Write Documents

POST /v2/namespaces/:namespace

Creates, updates, or deletes documents.

Latency

Upsert latency

500kb docs

Percentile

Latency

p50

285ms

p90

370ms

p99

688ms

A :namespace is an isolated set of documents and is implicitly created when the first document is inserted. Within a namespace, documents are uniquely referred to by their ID. Upserting a document will overwrite any existing document with the same ID.

A namespace name can only contain ASCII alphanumeric characters, plus the -, _, and . special characters, and cannot be longer than 128 characters (i.e. must match [A-Za-z0-9-_.]{1,128}).

For performance, we recommend creating a namespace per isolated document space instead of filtering when possible. See Performance.

If a write request returns OK, data is guaranteed to be atomically and durably written to object storage. By default, writes are immediately visible to queries. You can read more about how upserts work on the Architecture page.

Each write request can have a maximum payload size of 256 MB. To maximize throughput and minimize cost, we recommend writing in large batches.

Every write must be associated with a document ID. Document IDs are unsigned 64-bit integers, 128-bit UUIDs, or strings. Mixing ID types in a namespace is not supported.
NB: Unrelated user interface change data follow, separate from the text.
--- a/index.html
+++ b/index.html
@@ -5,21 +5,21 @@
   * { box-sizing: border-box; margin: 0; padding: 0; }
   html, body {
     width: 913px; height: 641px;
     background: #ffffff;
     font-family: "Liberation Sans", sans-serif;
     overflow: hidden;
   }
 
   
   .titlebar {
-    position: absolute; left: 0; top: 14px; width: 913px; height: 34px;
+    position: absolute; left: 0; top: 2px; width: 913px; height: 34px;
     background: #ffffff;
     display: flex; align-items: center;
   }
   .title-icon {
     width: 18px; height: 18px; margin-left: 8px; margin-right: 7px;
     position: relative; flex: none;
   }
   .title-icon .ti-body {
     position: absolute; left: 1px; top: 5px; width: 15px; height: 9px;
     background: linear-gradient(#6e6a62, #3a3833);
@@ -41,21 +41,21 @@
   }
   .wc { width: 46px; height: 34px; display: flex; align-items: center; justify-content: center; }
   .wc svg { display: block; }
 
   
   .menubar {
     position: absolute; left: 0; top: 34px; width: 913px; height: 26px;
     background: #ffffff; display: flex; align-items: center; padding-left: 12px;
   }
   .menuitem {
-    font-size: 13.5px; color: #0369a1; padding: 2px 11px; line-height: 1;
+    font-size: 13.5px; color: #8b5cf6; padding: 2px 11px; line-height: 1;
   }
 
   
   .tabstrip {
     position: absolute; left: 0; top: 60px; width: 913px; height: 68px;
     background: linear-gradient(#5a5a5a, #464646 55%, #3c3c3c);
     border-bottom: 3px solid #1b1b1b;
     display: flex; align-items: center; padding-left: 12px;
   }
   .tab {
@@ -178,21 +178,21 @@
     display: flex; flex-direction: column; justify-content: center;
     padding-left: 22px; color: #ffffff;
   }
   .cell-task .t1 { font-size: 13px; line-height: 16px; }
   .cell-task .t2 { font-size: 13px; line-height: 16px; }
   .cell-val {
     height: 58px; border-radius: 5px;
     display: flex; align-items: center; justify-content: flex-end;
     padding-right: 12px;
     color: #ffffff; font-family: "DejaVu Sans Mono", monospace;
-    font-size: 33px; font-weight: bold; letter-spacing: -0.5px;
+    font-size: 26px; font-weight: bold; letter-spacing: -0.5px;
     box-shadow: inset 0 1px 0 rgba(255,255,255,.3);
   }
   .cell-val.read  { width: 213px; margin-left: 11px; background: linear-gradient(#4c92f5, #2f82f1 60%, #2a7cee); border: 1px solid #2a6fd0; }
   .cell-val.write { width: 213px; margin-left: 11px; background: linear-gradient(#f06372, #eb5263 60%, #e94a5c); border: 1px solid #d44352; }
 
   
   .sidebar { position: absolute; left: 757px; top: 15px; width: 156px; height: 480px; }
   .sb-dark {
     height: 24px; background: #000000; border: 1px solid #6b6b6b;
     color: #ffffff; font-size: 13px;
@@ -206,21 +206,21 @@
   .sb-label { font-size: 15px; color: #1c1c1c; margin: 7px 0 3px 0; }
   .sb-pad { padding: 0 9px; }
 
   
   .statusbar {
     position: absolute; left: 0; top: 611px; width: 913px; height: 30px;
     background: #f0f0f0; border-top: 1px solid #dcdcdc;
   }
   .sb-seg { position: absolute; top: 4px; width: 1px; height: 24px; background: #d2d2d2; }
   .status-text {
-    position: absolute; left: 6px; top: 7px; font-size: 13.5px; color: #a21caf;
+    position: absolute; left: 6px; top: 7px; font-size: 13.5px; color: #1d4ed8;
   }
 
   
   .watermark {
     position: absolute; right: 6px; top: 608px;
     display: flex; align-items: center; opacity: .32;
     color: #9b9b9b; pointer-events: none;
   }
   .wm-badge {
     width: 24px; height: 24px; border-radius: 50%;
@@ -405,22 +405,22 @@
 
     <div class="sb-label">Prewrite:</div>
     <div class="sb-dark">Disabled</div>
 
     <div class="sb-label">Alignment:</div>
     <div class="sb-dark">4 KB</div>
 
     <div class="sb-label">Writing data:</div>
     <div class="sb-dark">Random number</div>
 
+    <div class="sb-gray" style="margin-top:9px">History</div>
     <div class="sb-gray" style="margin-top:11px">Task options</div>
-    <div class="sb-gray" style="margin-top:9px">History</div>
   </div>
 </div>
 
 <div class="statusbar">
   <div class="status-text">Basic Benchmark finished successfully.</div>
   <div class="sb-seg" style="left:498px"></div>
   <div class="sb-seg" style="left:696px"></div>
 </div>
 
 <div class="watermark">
turbopuffer supports the following types of writes:

Upserts: creates or overwrites an entire document.
Patches: updates one or more attributes of an existing document.
Deletes: deletes an entire document by ID.
Conditional writes: upsert, patch, or delete a document only if a condition.
Delete by filter: deletes documents that match a filter.
Copy from namespace: copies all documents from another namespace.

Parameters

upsert_rows array

Upserts documents in a row-based format. Each row is an object with an id key, and a number of other keys.

The id key is required, and must contain a document ID.

The vector key is required if the namespace has a vector index. For non-vector namespaces, this key should be omitted. If present, it must contain a vector.

Any other keys will be stored as attributes.

Example: [{"id": 1, "vector": [1, 2, 3], "name": "foo"}, {"id": 2, "vector": [4, 5, 6], "name": "bar"}]

upsert_columns object

Upserts documents in a column-based format. This field is an object, where each key is the name of a column, and each value is an array of values for that column.

The id key is required, and must contain an array of document IDs.

The vector key is required if the namespace has a vector index. For non-vector namespaces, this key should be omitted. If present, it must contain an array of vectors.

Any other keys will be stored as attributes.

Each column must be the same length. When a document doesn't have a value for a given column, pass null.

Example: {"id": [1, 2], "vector": [[1, 2, 3], [4, 5, 6]], "name": ["foo", "bar"]}

Note: the v1 write API used null vectors to represent deletes. This is no longer the case in the v2 API - use the deletes field instead.

patch_rows array

Patches documents in a row-based format. Identical to upsert_rows, but instead of overwriting entire documents, only the specified keys are written.

The vector key currently cannot be patched.

Any patches to IDs that don't already exist in the namespace will be ignored; patches will not create any missing documents.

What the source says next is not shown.